In early March  2006, Trachgirl & Trachboy were born at 27 weeks gestation. Trachboy was born not breathing and without a heartbeat- he was immediately moved to a resuscitation room. Both were intubated and moved to the NICU. Trachgirl weighed just over 800 grams (1pound 12 ounces) and Trachboy weighed just 1000 grams (2.2 pounds). Both children tested positive for cocaine, as did their biological mother. They were immediately taken into custody by state social services.

Over the next 3 months, Trachgirl & Trachboy struggled for their lives as they were fed through nGtubes and hooked up to monitors and ventilators. Trachboy was trached first and was able to go home to a foster home in late June 2006.

Trachgirl was not trached right away. She regularly pulled out her breathing and feeding tubes and it took a lot of supervision to keep her safe. After her time in the NICU, she was moved to a pediatric rehab hospital and her level of airway obstruction was checked. The ENT doing the procedure found an almost completely blocked airway and placed a trach for her as well. After many weeks, Trachgirl was able to go to the same foster home as Trachboy- they were together again.

Both kids were fed through NGtubes, had significant respiratory issues and had many other challenges to overcome. They were legally free soon after going to their foster home and waited in foster care to find their family. Over the first year, they suffered setbacks and hospitalizations but kept up their fight to live and thrive. I saw their cherubic faces, with trach tubes nestled under their chins, on a state photolisting page, and foolishly (& thankfully) thought “these are my children!”. I found out that the state agencies agreed with me and met them just after their first birthday.

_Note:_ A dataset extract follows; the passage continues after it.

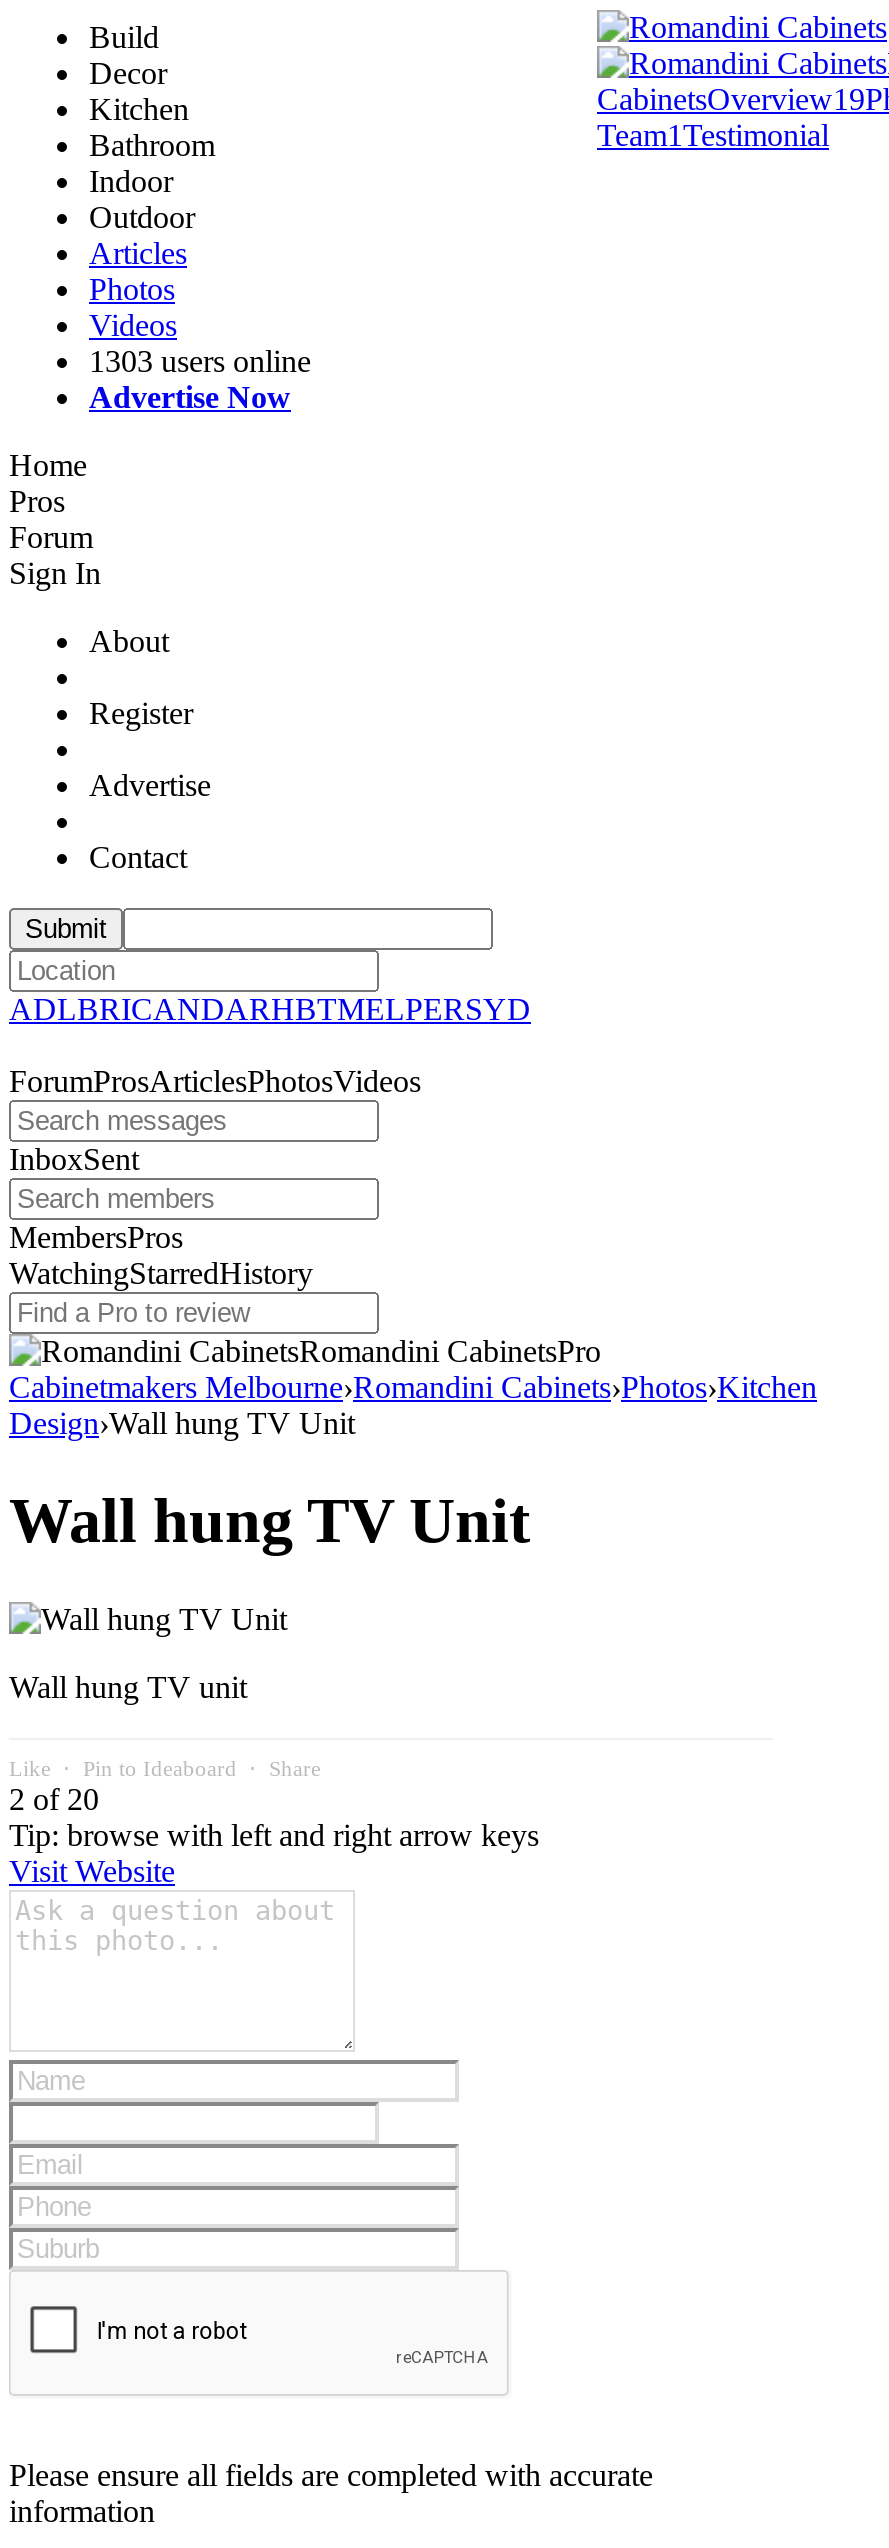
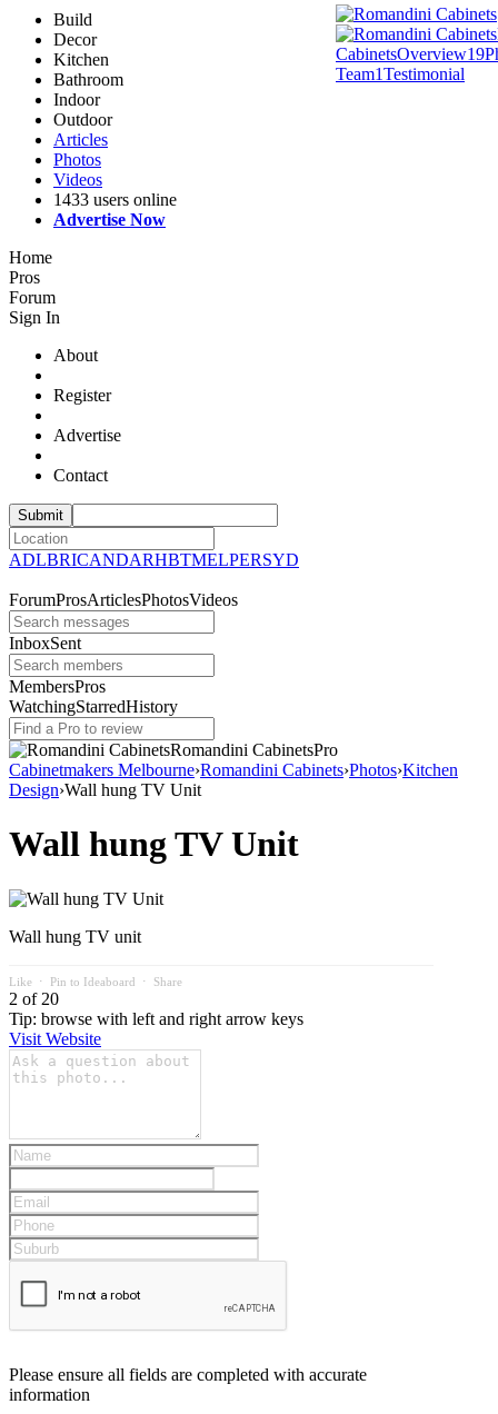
[89,344,311,378] 1303 users online -> [53,190,177,209] 1433 users online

Trachgirl was the shy one, leery of new people, remembering the hospitals, the doctors, the people who come in and out of her life; she kept a safe distance during our first meeting. She warmed up later in the visit and played peek-a-boo in my arms on their nursery floor. Trachboy, less aware of a reason to be fearful, lay in my arms, looked up into my face and cemented their places in my heart. As he nestled into me, nuzzling my arm and falling asleep, I knew there was no hope of turning away or turning back- I had found them. We had found each other.

My eldest

It began in a way unplanned, unexpected. 17 years ago I became a ‘Mom’. His arrival was delayed- a preview of his reticence to join something new that has continued throughout. He protested his arrival, forcing the use of strong medications and other “encouragement”. When he arrived he surveyed the 15 medical personnel wondering “what the heck are they worried about”? After an 80 point heart rate drop that lasted his final 11 minutes of incubation, he literally looked around and relished the chaos he had been able to cause.

He grew as a wonder- bright, inquisitive and ever tall for his age. A quiet, only-child who excelled through elementary school. A teen who went through the usual lax response to the requirements of his high school coursework, rarely turning in neat and orderly homework, occasionally not turning it in at all…  Yet, in 3 weeks, he heads to N. University, seemingly ready, planning to work hard to get the co-op work he wants when that part of his program begins next spring.

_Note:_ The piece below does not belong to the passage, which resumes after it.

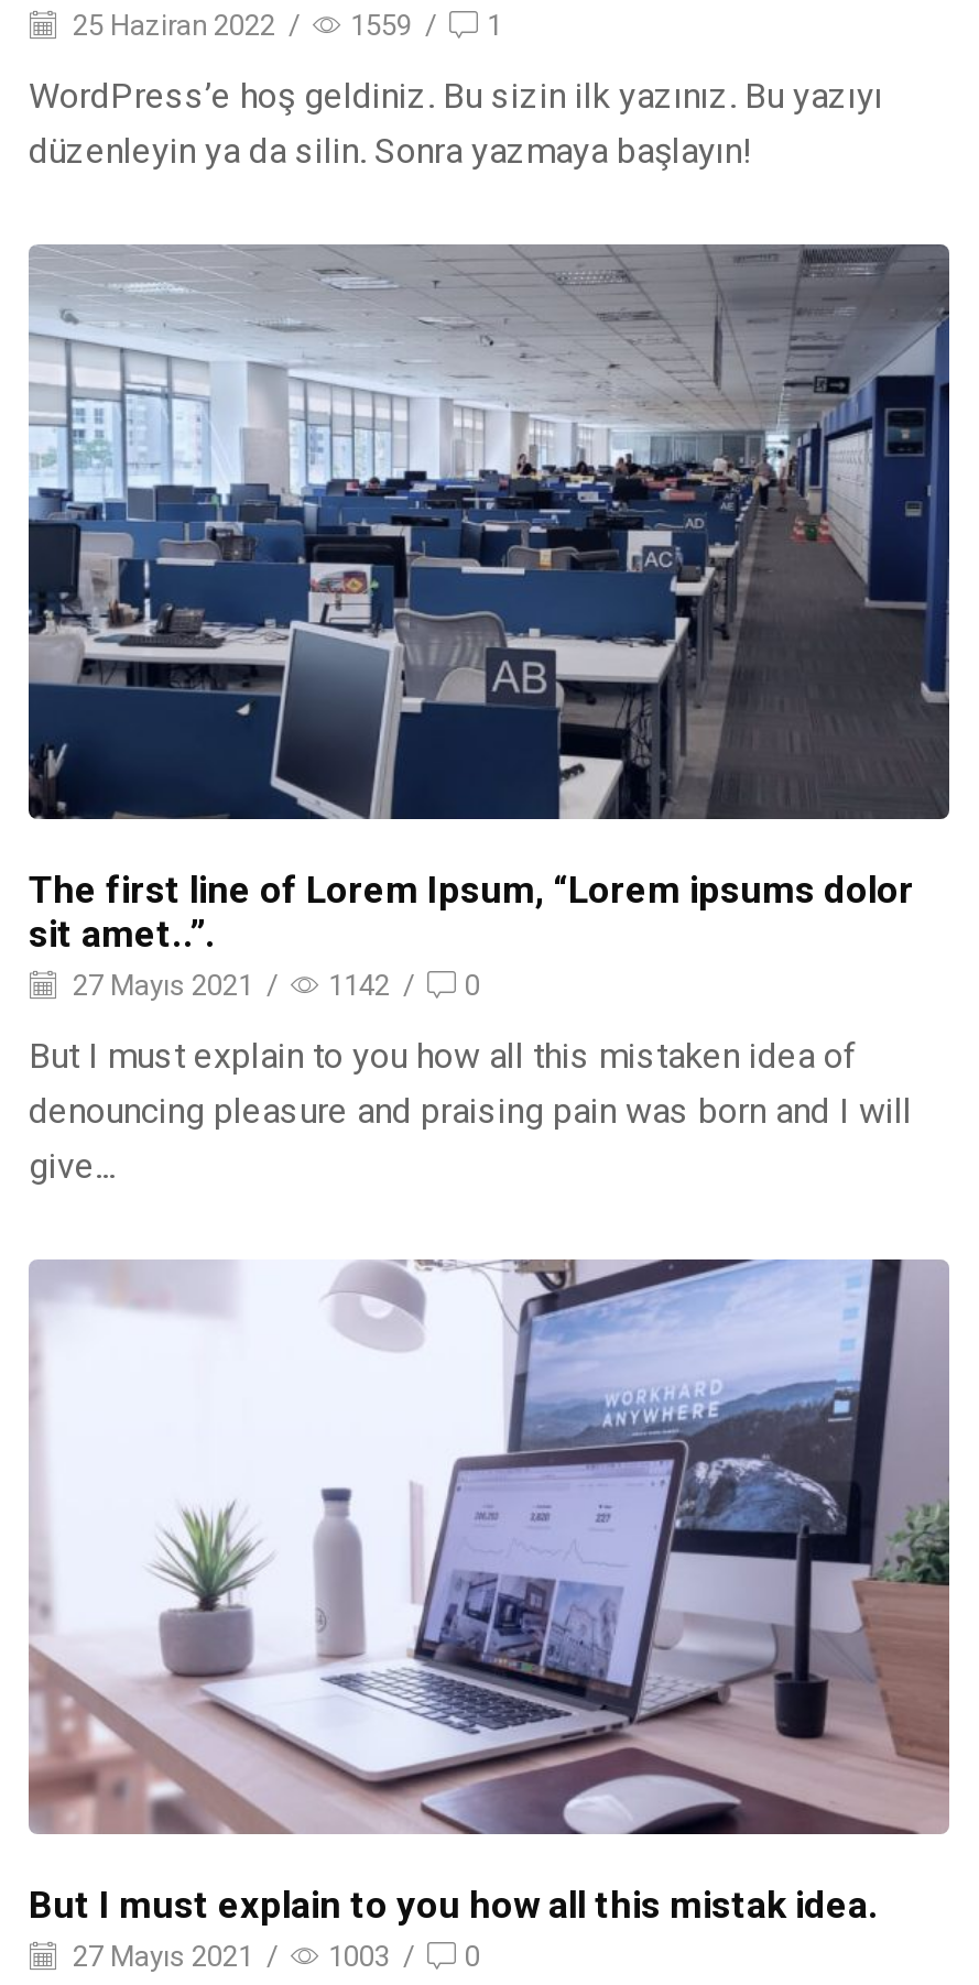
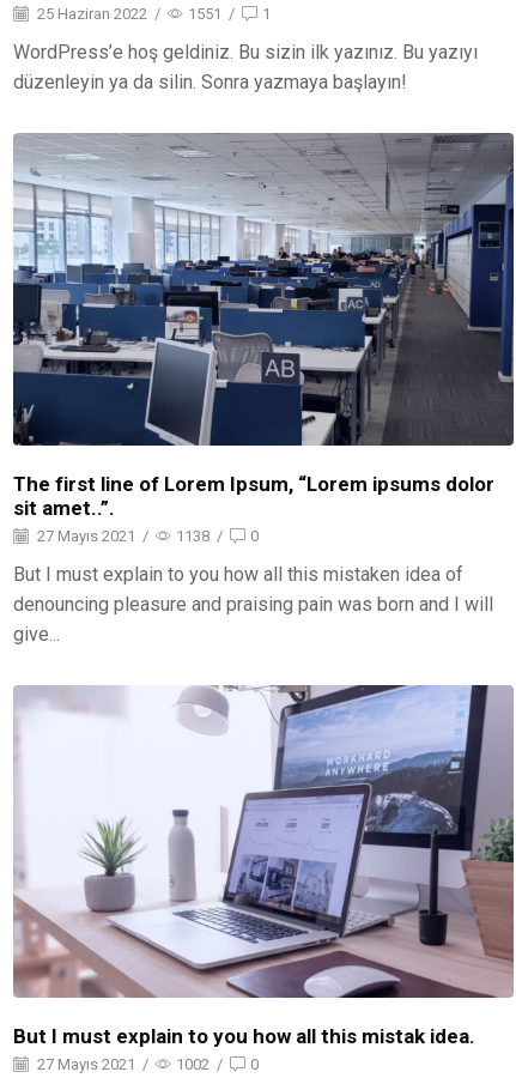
[66,9,502,42] 25 Haziran 2022 / 1559 / 1 -> [34,5,271,23] 25 Haziran 2022 / 1551 / 1
[66,969,480,1002] 27 Mayıs 2021 / 1142 / 0 -> [34,527,259,545] 27 Mayıs 2021 / 1138 / 0
[66,1941,480,1974] 27 Mayıs 2021 / 1003 / 0 -> [34,1056,259,1074] 27 Mayıs 2021 / 1002 / 0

What I want to tell you about him is that he is amazing, he is caring, he is the best work I have EVER done. I marvel at him and hope I can do nearly as well with my other 3 – when he isn’t currently deserving to be killed because, after all, he IS a teen-ager! When he is “on the amazing channel”, I see a caring young man who plays with 3 siblings who joined him here only a short time ago. Siblings who usurped his reign on the “only child” throne. A brother and 2 sisters, years his junior, whose lives are complicated, time-consuming, receive his love and attention daily. He accepts them as I do: full-fledged family members who share our hearts but not our biology. It is acceptance beyond his years, beyond what others and older relations are capable. He checks in when he’s away, reads stories and provides good night hugs. I see him and know I have done my job; soon this man-child will enter the world an adult who contributes to the world, caring for others, defending those less capable or fortunate. I love the view I have of his story unfolding.